Assignment
Only one stretch of the listing below is wanted. Begin at the line that has "or back side?", stop after the line that has "language, which is", and repeat every line in between exactly.

Exercise inputs
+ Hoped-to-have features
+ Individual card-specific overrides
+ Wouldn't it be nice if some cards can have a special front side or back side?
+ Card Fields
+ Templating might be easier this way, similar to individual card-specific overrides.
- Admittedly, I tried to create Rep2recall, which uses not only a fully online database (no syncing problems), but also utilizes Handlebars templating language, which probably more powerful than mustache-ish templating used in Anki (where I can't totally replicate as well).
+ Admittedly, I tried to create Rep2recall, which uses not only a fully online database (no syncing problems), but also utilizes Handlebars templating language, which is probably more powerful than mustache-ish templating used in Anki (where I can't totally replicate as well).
---
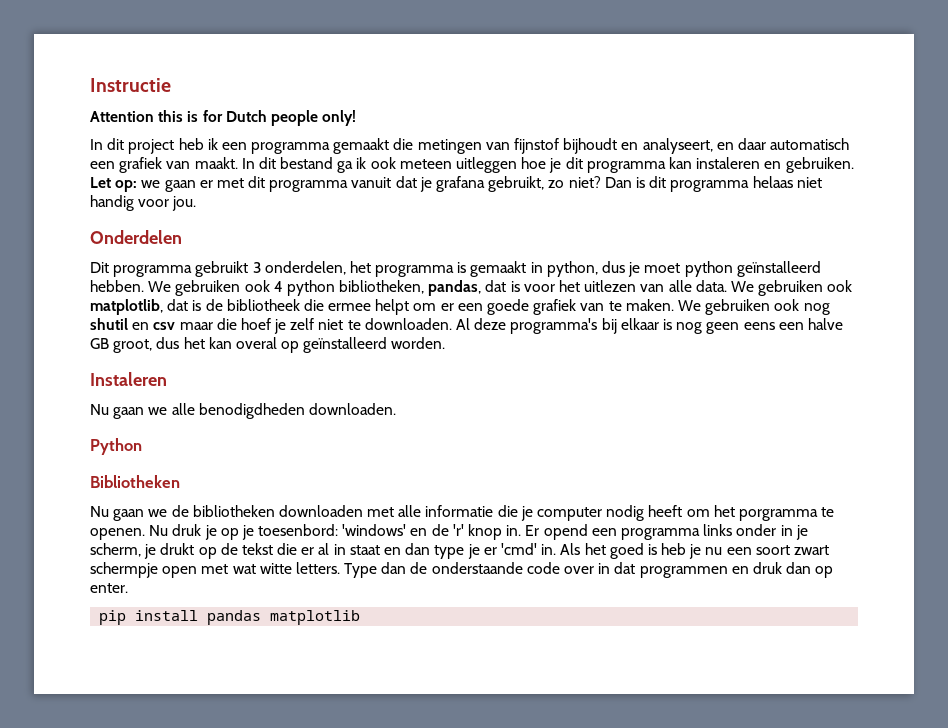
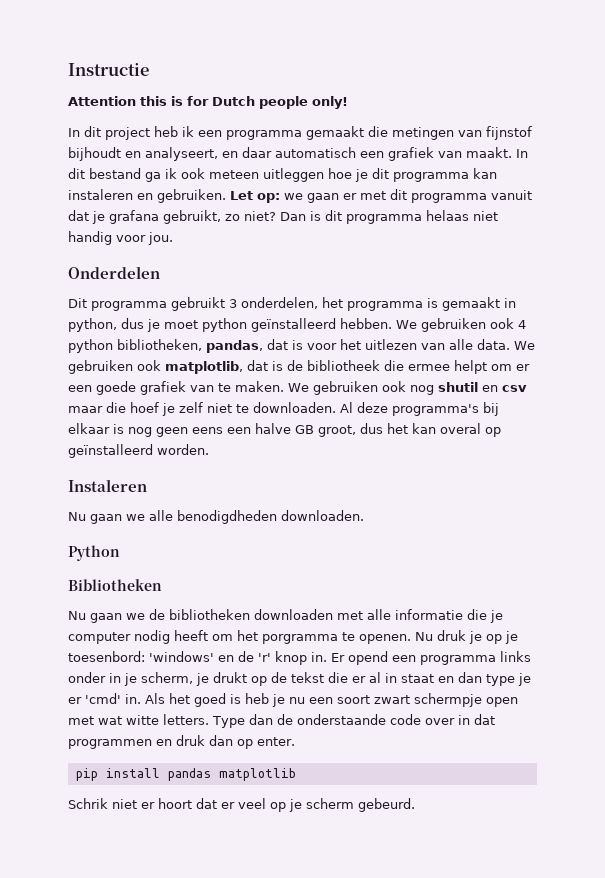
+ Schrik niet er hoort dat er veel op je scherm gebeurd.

Response
+ Wouldn't it be nice if some cards can have a special front side or back side?
+ Card Fields
+ Templating might be easier this way, similar to individual card-specific overrides.
- Admittedly, I tried to create Rep2recall, which uses not only a fully online database (no syncing problems), but also utilizes Handlebars templating language, which probably more powerful than mustache-ish templating used in Anki (where I can't totally replicate as well).
+ Admittedly, I tried to create Rep2recall, which uses not only a fully online database (no syncing problems), but also utilizes Handlebars templating language, which is probably more powerful than mustache-ish templating used in Anki (where I can't totally replicate as well).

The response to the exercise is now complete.